PROMPT: The copy must run from the first line of the entries below through the line containing "-30,7 +30,7 @@", restated word for word, with pictures left out.

PROVIDED DATA:
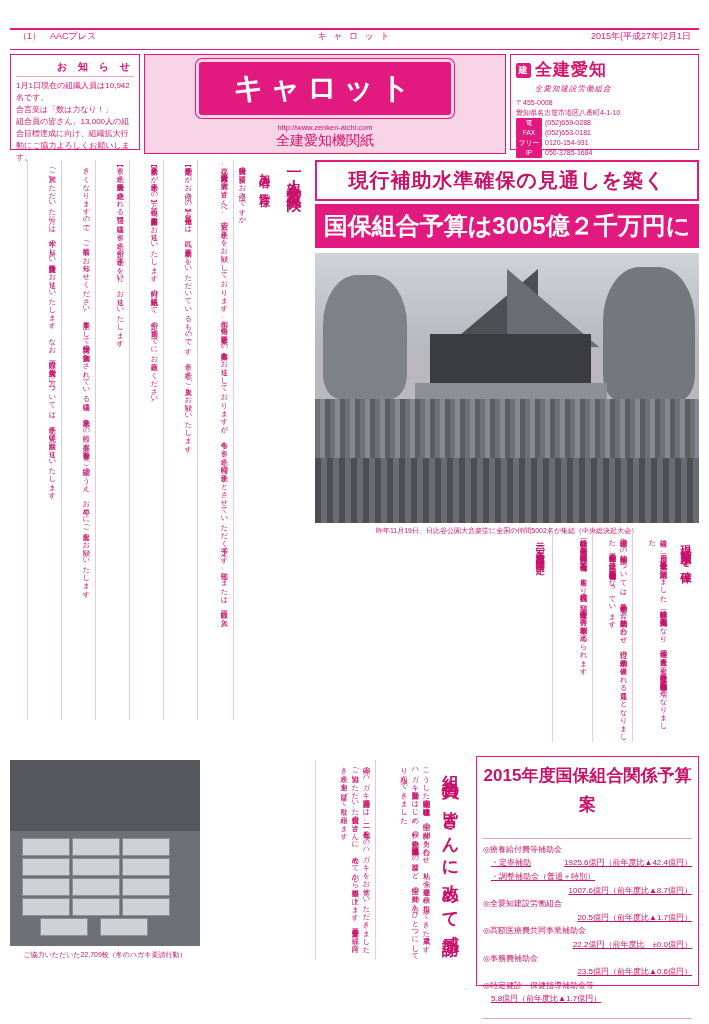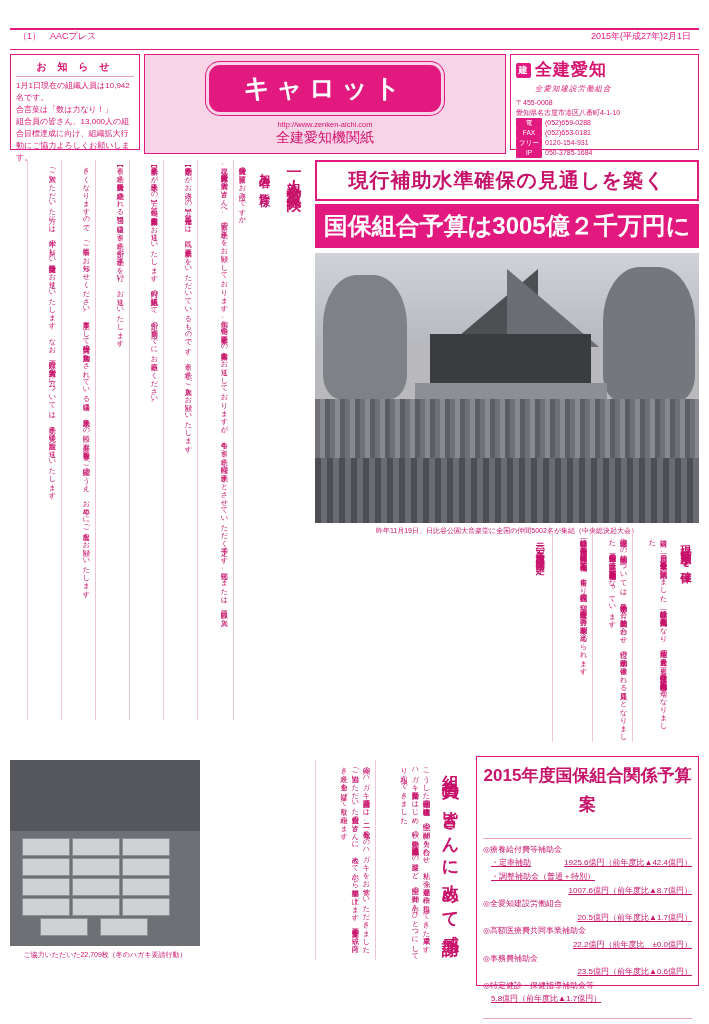--- a/index.html
+++ b/index.html
@@ -152,6 +152,7 @@
 
   <div class="topbar">
     <span class="l">（1）　AACプレス</span>
+    <span class="c">キ ャ ロ ッ ト</span>
     <span class="r">2015年(平成27年)2月1日</span>
   </div>
 

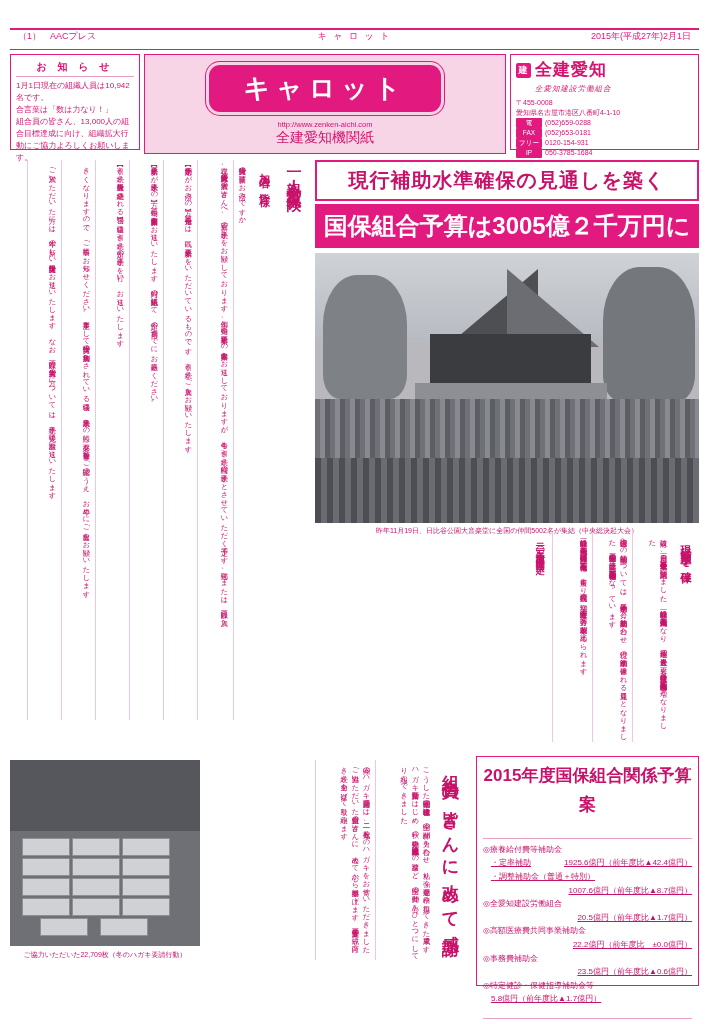--- a/index.html
+++ b/index.html
@@ -30,7 +30,7 @@
     font-size:8px;line-height:1.5;color:#d6136e;padding:4px 5px;
   }
   .notice .ttl{
-    text-align:center;font-size:10px;letter-spacing:4px;font-weight:bold;
+    text-align:right;font-size:10px;letter-spacing:4px;font-weight:bold;
     border-bottom:1px solid #e8a0c4;padding-bottom:2px;margin-bottom:3px;
   }
   .logoarea{

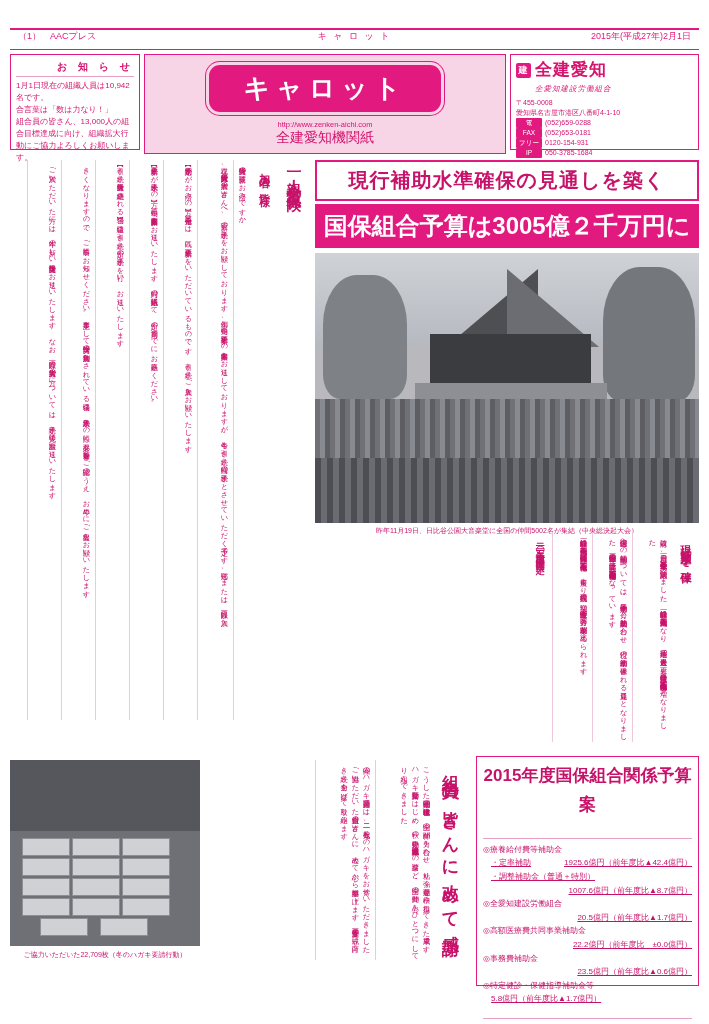--- a/index.html
+++ b/index.html
@@ -41,8 +41,8 @@
     overflow:hidden;
   }
   .logoarea .ribbon{
-    background:#e2197e;color:#fff;font-size:26px;letter-spacing:6px;
-    padding:6px 34px;border-radius:11px;font-weight:bold;
+    background:#e2197e;color:#fff;font-size:30px;letter-spacing:6px;
+    padding:6px 34px;border-radius:3px;font-weight:bold;
     box-shadow:0 0 0 3px #f7d4e6, 0 0 0 4px #e2197e;
     margin-top:4px;
   }

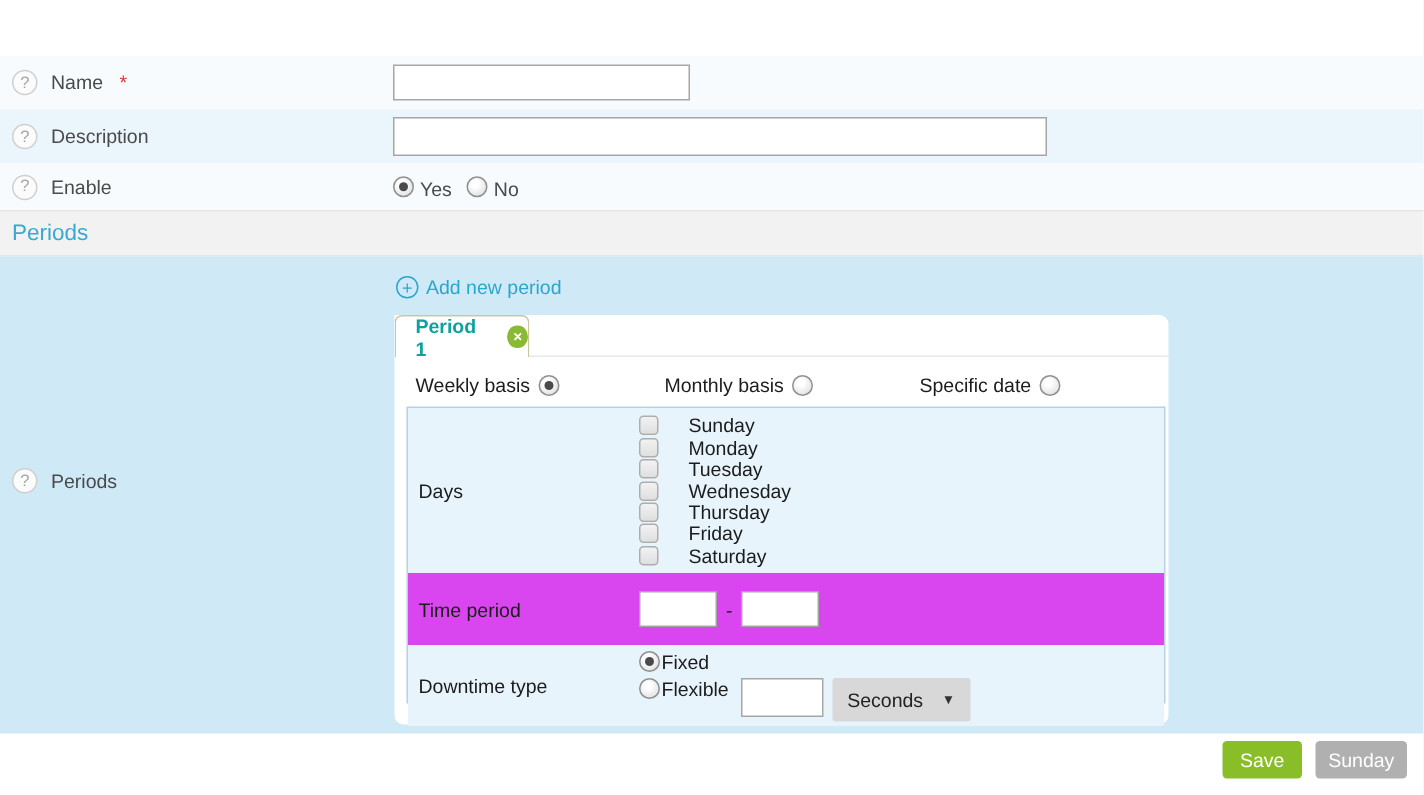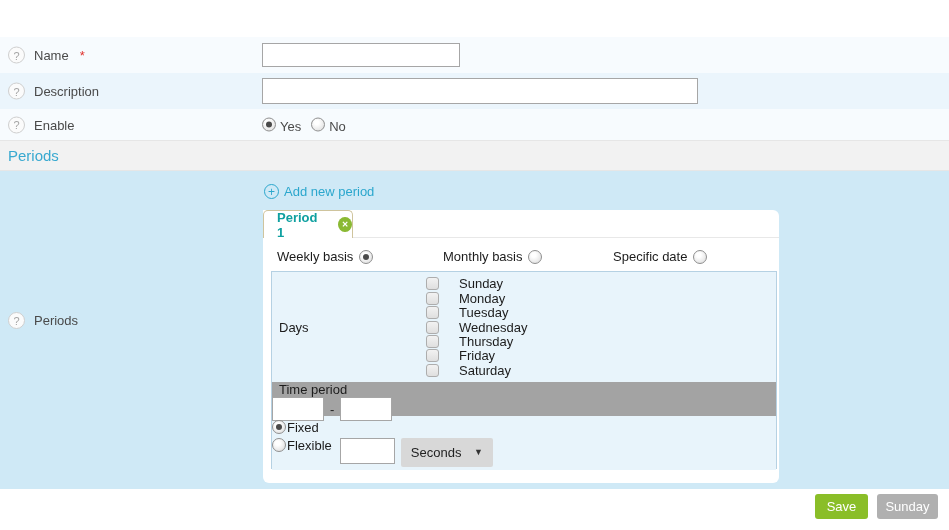--- a/index.html
+++ b/index.html
@@ -73,7 +73,7 @@
                border:1px solid #b5d1e3; box-sizing:border-box; }
   .ibrow { display:flex; box-sizing:border-box; }
   #days-row { height:110px; background:#e8f4fb; }
-  #time-row { height:34px; background:#a3a3a3;flex-direction:column; }
+  #time-row { height:48px; background:#d946ef; }
   #downtime-row { height:54px; background:#e8f4fb; }
   .ib-label { width:154px; flex:none; padding-left:7px; box-sizing:border-box;
               display:flex; align-items:center; color:#1c1c1c; }

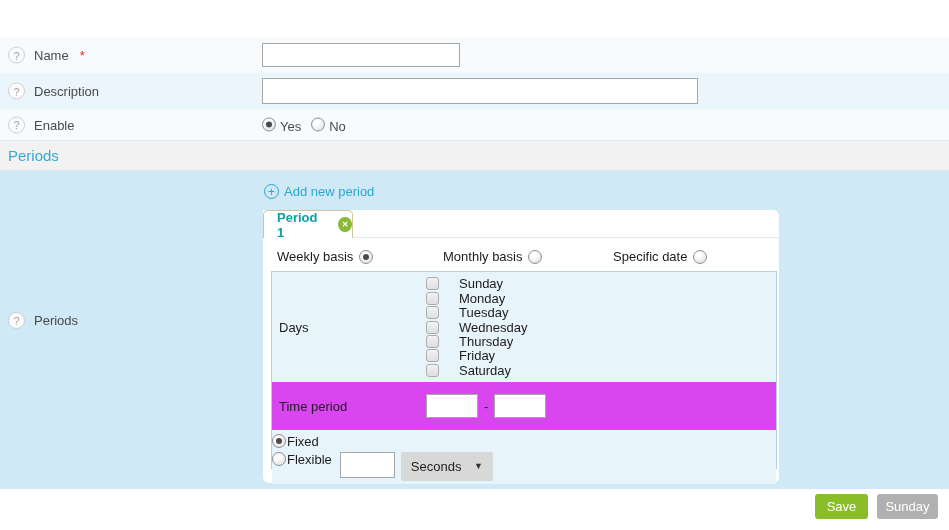--- a/index.html
+++ b/index.html
@@ -218,6 +218,7 @@
         </div>
 
         <div class="ibrow" id="downtime-row">
+          <div class="ib-label">Downtime type</div>
           <div class="dt-cell">
             <span class="dt-line">
               <span class="radio checked"></span>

OUTPUT OF THE TASK:
--- a/index.html
+++ b/index.html
@@ -152,6 +152,7 @@
 
   <div class="topbar">
     <span class="l">（1）　AACプレス</span>
+    <span class="c">キ ャ ロ ッ ト</span>
     <span class="r">2015年(平成27年)2月1日</span>
   </div>
 

--- a/index.html
+++ b/index.html
@@ -30,7 +30,7 @@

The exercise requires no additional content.